5W1HIndonesia.id, Bandar Lampung — Sekretaris Daerah Provinsi (Sekdaprov) Lampung, Marindo Kurniawan, menerima audiensi Ombudsman RI bersama sejumlah Organisasi Perangkat Daerah (OPD) di Ruang Rapat Sakai Sambayan, Kantor Gubernur Lampung, Rabu (29/4/2026).
Dalam pertemuan tersebut, Marindo menegaskan pentingnya penguatan pelayanan administrasi di seluruh OPD agar penyelenggaraan pelayanan publik berjalan sesuai aturan, transparan, dan memberikan manfaat nyata bagi masyarakat.
Ia juga menekankan komitmen Pemerintah Provinsi Lampung untuk terus menaati seluruh ketentuan dan mekanisme pengawasan dalam pelayanan publik.
Menurutnya, kepatuhan terhadap regulasi menjadi faktor penting dalam menjaga kualitas pelayanan administrasi agar tetap berjalan dengan baik dan benar.
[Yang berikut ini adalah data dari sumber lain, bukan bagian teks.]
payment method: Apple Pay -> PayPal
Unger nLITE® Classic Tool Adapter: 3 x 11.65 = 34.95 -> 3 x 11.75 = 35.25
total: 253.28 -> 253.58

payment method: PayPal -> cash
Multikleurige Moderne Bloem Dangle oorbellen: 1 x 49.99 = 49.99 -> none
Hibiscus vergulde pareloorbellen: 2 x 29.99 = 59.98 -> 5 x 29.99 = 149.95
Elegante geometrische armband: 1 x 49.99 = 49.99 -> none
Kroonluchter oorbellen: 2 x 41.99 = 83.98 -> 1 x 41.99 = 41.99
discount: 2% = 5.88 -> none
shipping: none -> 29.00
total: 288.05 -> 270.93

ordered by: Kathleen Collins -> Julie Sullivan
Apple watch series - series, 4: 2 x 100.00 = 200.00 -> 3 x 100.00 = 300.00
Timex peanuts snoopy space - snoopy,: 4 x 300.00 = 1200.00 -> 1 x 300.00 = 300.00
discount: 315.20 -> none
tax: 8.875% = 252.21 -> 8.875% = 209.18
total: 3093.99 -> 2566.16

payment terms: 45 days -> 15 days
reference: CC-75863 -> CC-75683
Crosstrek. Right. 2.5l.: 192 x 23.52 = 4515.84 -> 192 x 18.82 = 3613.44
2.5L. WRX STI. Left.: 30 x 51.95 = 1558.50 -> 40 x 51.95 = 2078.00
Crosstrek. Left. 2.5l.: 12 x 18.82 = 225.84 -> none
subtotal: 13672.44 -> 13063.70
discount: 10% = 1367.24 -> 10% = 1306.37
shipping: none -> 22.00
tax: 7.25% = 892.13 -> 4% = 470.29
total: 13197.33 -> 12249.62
Sementara itu, perwakilan Ombudsman RI, Fikri Yasin, menjelaskan bahwa pada tahun 2025 Ombudsman RI melaksanakan penilaian maladministrasi pelayanan publik terhadap delapan pemerintah daerah, termasuk Pemerintah Provinsi Lampung.
Penilaian tersebut merupakan transformasi dari penilaian kepatuhan yang sebelumnya telah dilakukan.
Ia menyebutkan, pada tahun 2025 terdapat penyempurnaan indikator penilaian, termasuk penambahan aspek kepercayaan masyarakat serta kepatuhan terhadap tindakan korektif, saran perbaikan, dan penyempurnaan layanan. Penilaian dilakukan berdasarkan empat dimensi utama, yakni input, proses, output, dan pengaduan.